Which lines of the data contain the string "builder"? Copy every one of them.

Material provided:

══════════════════════════════

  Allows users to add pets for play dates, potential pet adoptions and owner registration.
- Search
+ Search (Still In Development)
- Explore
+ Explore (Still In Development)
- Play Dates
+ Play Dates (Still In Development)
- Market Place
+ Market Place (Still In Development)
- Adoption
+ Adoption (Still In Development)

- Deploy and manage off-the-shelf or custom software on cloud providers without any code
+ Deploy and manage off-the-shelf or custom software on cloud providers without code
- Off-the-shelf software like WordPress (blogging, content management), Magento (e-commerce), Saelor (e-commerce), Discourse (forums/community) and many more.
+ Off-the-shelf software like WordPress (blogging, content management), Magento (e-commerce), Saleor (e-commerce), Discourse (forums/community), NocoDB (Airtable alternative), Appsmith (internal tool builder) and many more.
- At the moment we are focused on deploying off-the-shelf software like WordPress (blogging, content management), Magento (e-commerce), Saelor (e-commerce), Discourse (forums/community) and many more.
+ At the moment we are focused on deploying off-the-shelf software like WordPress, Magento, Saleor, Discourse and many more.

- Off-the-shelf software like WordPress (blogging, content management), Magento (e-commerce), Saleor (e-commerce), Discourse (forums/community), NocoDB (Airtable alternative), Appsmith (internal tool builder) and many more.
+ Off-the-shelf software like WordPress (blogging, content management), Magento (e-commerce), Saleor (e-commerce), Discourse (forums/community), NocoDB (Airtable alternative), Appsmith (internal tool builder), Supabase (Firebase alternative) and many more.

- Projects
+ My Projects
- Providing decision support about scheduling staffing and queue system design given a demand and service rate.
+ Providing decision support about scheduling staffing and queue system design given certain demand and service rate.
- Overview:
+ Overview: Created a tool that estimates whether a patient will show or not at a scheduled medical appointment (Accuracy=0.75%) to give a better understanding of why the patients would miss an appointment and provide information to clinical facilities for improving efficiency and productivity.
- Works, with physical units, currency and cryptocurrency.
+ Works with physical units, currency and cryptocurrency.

══════════════════════════════

Result of the task:
+ Off-the-shelf software like WordPress (blogging, content management), Magento (e-commerce), Saleor (e-commerce), Discourse (forums/community), NocoDB (Airtable alternative), Appsmith (internal tool builder) and many more.
- Off-the-shelf software like WordPress (blogging, content management), Magento (e-commerce), Saleor (e-commerce), Discourse (forums/community), NocoDB (Airtable alternative), Appsmith (internal tool builder) and many more.
+ Off-the-shelf software like WordPress (blogging, content management), Magento (e-commerce), Saleor (e-commerce), Discourse (forums/community), NocoDB (Airtable alternative), Appsmith (internal tool builder), Supabase (Firebase alternative) and many more.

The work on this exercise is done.